Aqua-Aston Hospitality, LLC is a Honolulu-based hotel management company operating a multi-branded line of hotels, condominiums and vacation resort properties primarily located in Hawaii. The chain was purchased by Marriott Vacations Worldwide in 2018.

History

Aston Hotels and Resorts 
Aston Hotels and Resorts served as predecessor to Aqua-Aston Hospitality. Aston was founded in 1967, as the Hotel Corporation of the Pacific (HCP) as a hotel and condominium management firm; the Hotel Corporation of the Pacific is itself traced to 1948 with the opening of the Royal Grove Hotel in Waikiki. In 1986, the Hotel Corporation of the Pacific was then renamed as Aston Hotels and Resorts.
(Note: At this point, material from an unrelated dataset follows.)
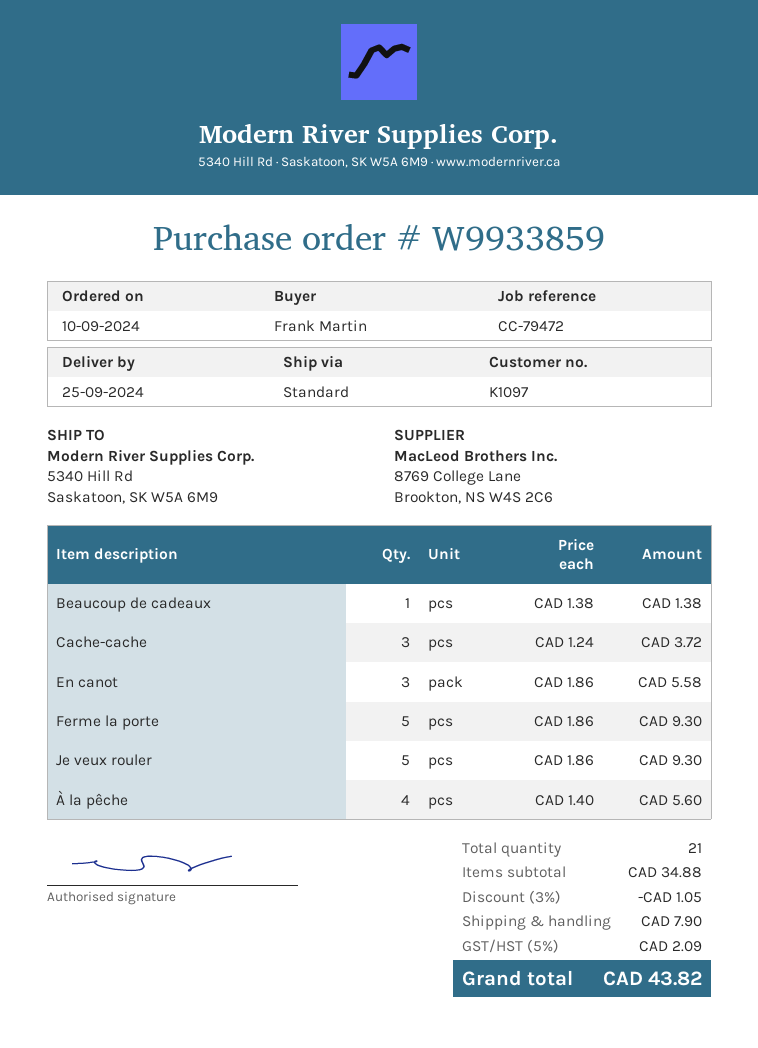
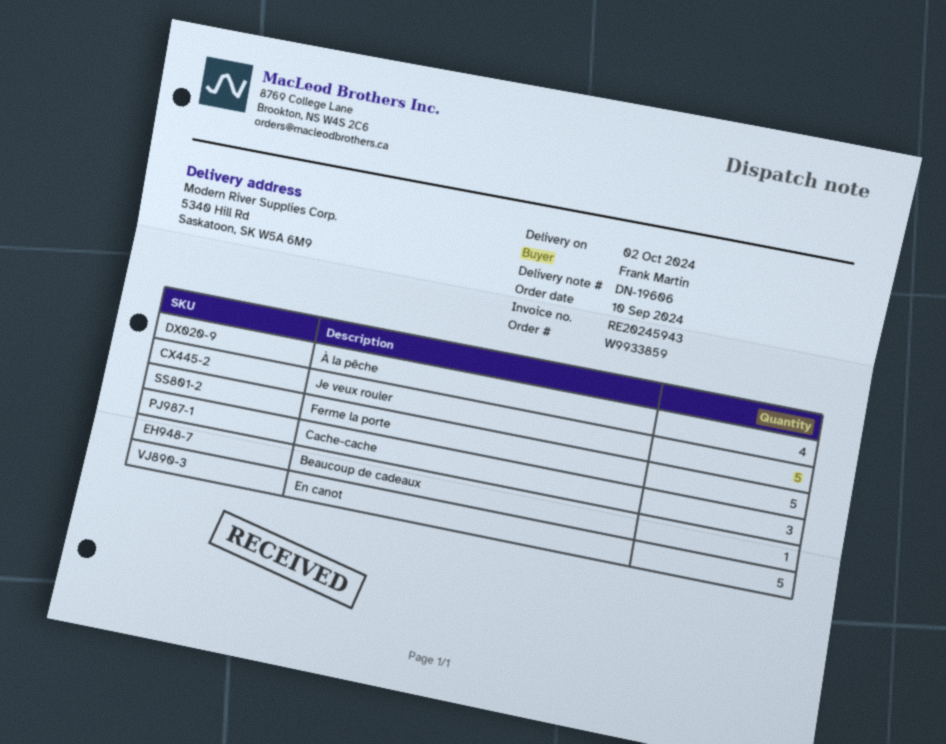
delivery date: 2024-09-25 -> 2024-10-02
En canot: 3 -> 5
In 2007, Miami-based timeshare company, Interval Leisure Group (ILG, Inc.) acquired Aston Hotels and Resorts for $70 million.

Aqua Hotels and Resorts 
Separately, Aqua Hotels & Resorts was launched in 2001 by Hawaii hotelier Michael Paulin. The company was founded as a hotel and condominium management firm, later representing 22 properties in Hawaii. In 2013, Interval Leisure Group acquired Aqua Hotels and Resorts for an undisclosed sum.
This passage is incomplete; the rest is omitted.